_Required work_: Within the entries below, find the portion that opens with the line containing "order number: PO-19538 -> PO-10968" and closes with the line containing "Баленко С.В.: 8". Retype that portion exactly and only.

(Stored data entries)

=== Begin Enclosure ===

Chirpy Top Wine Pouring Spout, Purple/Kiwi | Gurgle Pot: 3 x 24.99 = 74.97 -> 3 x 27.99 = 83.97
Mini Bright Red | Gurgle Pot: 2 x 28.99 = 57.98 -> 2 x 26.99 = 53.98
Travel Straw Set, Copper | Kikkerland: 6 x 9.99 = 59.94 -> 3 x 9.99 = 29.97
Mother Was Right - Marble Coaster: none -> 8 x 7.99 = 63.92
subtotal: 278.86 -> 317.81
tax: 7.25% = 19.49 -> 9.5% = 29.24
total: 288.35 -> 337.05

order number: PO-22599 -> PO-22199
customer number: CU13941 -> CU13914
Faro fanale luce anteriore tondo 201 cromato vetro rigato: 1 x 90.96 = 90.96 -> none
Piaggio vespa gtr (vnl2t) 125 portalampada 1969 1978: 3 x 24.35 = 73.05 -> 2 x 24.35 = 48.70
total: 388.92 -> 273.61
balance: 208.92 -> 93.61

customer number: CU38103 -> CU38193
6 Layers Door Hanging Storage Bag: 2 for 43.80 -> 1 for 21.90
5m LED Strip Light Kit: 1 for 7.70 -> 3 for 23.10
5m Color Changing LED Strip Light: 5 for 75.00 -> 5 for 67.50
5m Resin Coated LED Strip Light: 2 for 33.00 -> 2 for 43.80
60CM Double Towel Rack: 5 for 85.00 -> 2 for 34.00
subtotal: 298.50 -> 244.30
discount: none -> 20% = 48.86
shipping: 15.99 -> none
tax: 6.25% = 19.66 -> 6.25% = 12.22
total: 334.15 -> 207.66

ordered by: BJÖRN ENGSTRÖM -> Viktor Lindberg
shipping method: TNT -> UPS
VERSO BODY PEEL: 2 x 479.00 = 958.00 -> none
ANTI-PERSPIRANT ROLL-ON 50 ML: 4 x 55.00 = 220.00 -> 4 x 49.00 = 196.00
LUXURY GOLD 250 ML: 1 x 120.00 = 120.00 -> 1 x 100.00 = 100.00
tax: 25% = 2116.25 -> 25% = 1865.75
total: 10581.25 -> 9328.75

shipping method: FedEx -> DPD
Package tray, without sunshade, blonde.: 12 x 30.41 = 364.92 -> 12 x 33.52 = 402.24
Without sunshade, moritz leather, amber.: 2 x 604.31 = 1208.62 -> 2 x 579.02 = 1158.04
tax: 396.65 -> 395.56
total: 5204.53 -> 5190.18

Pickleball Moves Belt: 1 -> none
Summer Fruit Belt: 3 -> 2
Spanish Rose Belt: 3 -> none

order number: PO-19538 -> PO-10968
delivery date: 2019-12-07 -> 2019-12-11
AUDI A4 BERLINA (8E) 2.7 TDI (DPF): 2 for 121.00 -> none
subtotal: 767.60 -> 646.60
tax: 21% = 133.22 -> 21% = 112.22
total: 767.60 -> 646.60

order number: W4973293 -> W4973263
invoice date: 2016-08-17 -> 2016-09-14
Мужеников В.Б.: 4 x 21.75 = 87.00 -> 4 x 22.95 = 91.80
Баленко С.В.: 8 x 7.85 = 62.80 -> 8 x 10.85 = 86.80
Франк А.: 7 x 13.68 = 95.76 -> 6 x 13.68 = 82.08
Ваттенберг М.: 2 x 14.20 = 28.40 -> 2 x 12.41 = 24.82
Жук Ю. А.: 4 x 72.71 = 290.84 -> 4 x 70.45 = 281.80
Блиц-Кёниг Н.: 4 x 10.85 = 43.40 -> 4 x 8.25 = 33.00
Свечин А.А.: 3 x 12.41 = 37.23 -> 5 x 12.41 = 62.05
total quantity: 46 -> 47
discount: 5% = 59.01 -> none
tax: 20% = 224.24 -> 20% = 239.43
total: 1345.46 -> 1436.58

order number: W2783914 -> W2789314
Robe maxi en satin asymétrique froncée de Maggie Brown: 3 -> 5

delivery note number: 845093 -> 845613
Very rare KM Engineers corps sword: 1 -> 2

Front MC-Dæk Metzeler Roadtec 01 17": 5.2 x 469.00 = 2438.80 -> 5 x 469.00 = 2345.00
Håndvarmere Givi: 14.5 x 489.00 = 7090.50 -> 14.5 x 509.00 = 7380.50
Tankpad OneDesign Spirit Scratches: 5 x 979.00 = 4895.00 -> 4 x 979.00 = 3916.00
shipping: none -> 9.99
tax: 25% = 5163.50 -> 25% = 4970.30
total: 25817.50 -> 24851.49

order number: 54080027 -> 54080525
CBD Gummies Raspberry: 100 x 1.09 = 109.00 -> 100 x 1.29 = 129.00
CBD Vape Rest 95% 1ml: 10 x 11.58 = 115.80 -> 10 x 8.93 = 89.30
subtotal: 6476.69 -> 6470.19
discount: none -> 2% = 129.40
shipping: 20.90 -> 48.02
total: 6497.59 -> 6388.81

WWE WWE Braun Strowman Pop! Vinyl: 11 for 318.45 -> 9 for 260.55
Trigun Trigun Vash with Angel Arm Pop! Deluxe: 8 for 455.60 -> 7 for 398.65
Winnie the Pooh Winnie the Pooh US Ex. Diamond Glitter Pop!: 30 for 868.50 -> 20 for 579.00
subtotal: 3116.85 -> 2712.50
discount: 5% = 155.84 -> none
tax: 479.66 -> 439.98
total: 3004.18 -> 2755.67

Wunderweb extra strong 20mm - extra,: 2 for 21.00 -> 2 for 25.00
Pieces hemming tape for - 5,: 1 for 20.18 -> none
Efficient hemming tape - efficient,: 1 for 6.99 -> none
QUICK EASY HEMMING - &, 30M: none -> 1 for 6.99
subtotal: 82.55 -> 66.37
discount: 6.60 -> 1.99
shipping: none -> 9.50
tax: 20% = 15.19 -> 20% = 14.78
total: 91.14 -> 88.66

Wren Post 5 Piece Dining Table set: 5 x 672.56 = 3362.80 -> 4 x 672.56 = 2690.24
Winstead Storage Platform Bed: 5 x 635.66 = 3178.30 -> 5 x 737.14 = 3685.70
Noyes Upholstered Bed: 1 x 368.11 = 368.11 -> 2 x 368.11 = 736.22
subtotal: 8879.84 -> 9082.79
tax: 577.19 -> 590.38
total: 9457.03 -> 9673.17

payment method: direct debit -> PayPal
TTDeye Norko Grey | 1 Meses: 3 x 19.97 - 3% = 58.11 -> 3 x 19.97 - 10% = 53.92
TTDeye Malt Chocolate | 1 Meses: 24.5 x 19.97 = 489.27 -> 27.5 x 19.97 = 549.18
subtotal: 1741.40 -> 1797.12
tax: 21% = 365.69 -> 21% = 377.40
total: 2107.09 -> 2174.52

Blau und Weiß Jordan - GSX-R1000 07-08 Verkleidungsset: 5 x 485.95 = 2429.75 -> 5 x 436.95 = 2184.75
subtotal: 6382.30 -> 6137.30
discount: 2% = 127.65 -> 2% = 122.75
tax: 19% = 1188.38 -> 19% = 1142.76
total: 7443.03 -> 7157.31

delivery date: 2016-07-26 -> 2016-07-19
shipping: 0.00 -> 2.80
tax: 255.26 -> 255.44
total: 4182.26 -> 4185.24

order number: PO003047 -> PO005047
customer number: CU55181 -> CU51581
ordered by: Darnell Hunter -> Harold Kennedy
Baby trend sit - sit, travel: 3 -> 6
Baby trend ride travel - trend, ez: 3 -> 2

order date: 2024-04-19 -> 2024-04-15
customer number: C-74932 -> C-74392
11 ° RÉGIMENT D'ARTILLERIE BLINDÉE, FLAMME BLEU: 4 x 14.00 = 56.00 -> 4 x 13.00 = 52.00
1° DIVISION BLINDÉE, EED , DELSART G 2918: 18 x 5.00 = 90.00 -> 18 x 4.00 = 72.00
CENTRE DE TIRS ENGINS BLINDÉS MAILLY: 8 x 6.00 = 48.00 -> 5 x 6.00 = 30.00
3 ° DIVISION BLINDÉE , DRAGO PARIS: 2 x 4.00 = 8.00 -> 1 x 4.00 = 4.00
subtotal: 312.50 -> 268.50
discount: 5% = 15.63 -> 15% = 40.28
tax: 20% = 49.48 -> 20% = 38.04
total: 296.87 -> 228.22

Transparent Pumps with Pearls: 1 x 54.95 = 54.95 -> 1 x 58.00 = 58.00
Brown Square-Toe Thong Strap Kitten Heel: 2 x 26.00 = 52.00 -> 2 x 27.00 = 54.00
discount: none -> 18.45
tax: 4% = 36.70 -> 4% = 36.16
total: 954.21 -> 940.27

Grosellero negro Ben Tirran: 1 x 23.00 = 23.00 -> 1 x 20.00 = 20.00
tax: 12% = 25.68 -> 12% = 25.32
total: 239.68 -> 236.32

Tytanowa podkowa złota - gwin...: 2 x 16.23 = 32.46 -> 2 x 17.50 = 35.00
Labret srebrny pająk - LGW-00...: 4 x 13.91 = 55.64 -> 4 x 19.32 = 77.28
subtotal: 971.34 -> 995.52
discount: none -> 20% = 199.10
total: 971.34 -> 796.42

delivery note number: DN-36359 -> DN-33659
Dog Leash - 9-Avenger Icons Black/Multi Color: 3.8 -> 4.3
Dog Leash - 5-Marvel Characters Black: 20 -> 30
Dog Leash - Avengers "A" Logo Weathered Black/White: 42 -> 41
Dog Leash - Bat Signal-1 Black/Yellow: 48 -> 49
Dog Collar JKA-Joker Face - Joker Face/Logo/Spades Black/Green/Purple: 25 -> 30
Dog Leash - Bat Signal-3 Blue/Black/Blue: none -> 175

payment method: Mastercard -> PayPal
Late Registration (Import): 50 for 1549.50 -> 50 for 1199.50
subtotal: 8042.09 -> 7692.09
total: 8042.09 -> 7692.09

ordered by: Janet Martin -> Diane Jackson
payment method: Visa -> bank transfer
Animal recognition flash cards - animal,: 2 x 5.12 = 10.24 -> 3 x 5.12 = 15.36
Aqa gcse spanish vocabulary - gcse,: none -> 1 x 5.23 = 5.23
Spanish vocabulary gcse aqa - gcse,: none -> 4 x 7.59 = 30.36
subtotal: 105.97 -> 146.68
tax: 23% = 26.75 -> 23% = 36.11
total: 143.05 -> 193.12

=== End Enclosure ===

_Solution to this problem_:
order number: PO-19538 -> PO-10968
delivery date: 2019-12-07 -> 2019-12-11
AUDI A4 BERLINA (8E) 2.7 TDI (DPF): 2 for 121.00 -> none
subtotal: 767.60 -> 646.60
tax: 21% = 133.22 -> 21% = 112.22
total: 767.60 -> 646.60

order number: W4973293 -> W4973263
invoice date: 2016-08-17 -> 2016-09-14
Мужеников В.Б.: 4 x 21.75 = 87.00 -> 4 x 22.95 = 91.80
Баленко С.В.: 8 x 7.85 = 62.80 -> 8 x 10.85 = 86.80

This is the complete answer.